Speaking at the Diamond Jubilee Celebrations of the Madras Law College, on March 14 at Madras, Mr. C. Rajagopalachari pointed out that a nation would be decadent if obedience to law depended on brute force and the power of the State to enforce it. He emphasised the need for present day students studying standard text-books on law. Students should be examined in such a way as to find out if their study of the principles of law was adequate, instead of their getting a pass by answering questions merely from memory.

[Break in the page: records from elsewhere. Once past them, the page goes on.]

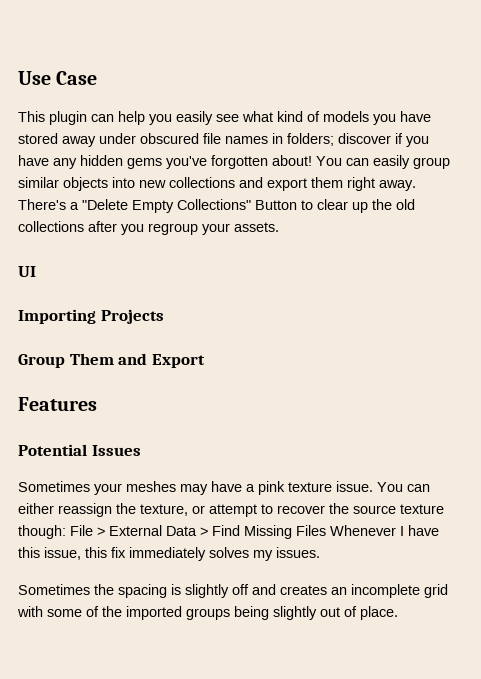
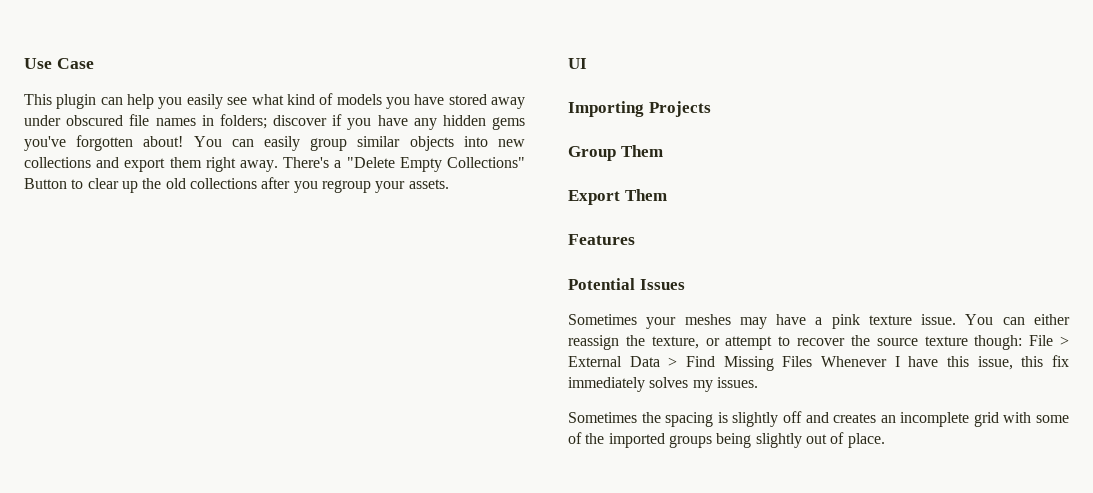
- Group Them and Export
+ Group Them
+ Export Them

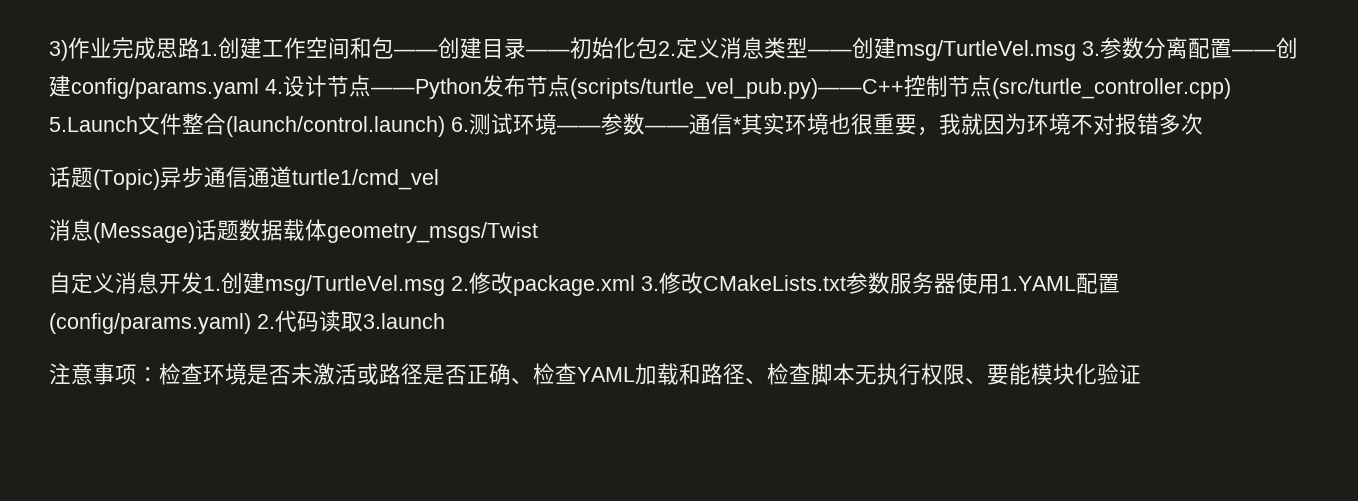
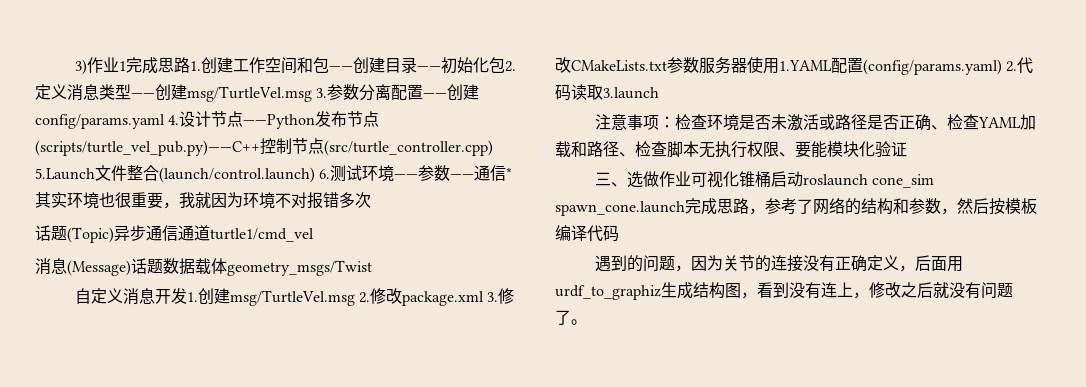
- 3)作业完成思路1.创建工作空间和包——创建目录——初始化包2.定义消息类型——创建msg/TurtleVel.msg 3.参数分离配置——创建config/params.yaml 4.设计节点——Python发布节点(scripts/turtle_vel_pub.py)——C++控制节点(src/turtle_controller.cpp) 5.Launch文件整合(launch/control.launch) 6.测试环境——参数——通信*其实环境也很重要，我就因为环境不对报错多次
+ 3)作业1完成思路1.创建工作空间和包——创建目录——初始化包2.定义消息类型——创建msg/TurtleVel.msg 3.参数分离配置——创建config/params.yaml 4.设计节点——Python发布节点(scripts/turtle_vel_pub.py)——C++控制节点(src/turtle_controller.cpp) 5.Launch文件整合(launch/control.launch) 6.测试环境——参数——通信*其实环境也很重要，我就因为环境不对报错多次
+ 三、选做作业可视化锥桶启动roslaunch cone_sim spawn_cone.launch完成思路，参考了网络的结构和参数，然后按模板编译代码
+ 遇到的问题，因为关节的连接没有正确定义，后面用urdf_to_graphiz生成结构图，看到没有连上，修改之后就没有问题了。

"What is the difference between law as a science and law as a profession?" Mr. Rajagopalachari asked, and said: "Science relates to truth, whereas profession it related to work, an avocation that you take up in life and possibly what you earn from it. If in dealing with law we are dealing with truth, what exactly are we to find? We find out that laws of human behaviour and the requisite regulations that should be made in order to make the behaviour conform to stability of society. That nation is decadent, you may take it for granted, wherein obedience to law must depend on brute force and the power of State to enforce it. It is only when men know how to behave by the inner urge of their own mind and how to regulate and restrain themselves automatically by their own conscience and drive till they could cease to depend upon the State to exercise its force and its coercion, that nation will be stable, happy and prosperous."

Mr. P.V. Rajamannar, Chief Justice of the Madras High Court, presided over the function. In his concluding remarks, Mr. Rajamannar said Dean Swift had described the Bar as "a society of men bred up from their youth in the arts of proving, by words multiplied for the purpose, that white is black and black is white according as they are paid." That was a very wrong and misleading conception of lawyers. Lawyers were a very useful section of the community, though they generally came in only when one was in trouble and though they insisted upon being paid fees for their services. But they could say the same thing of members of other professions like doctors.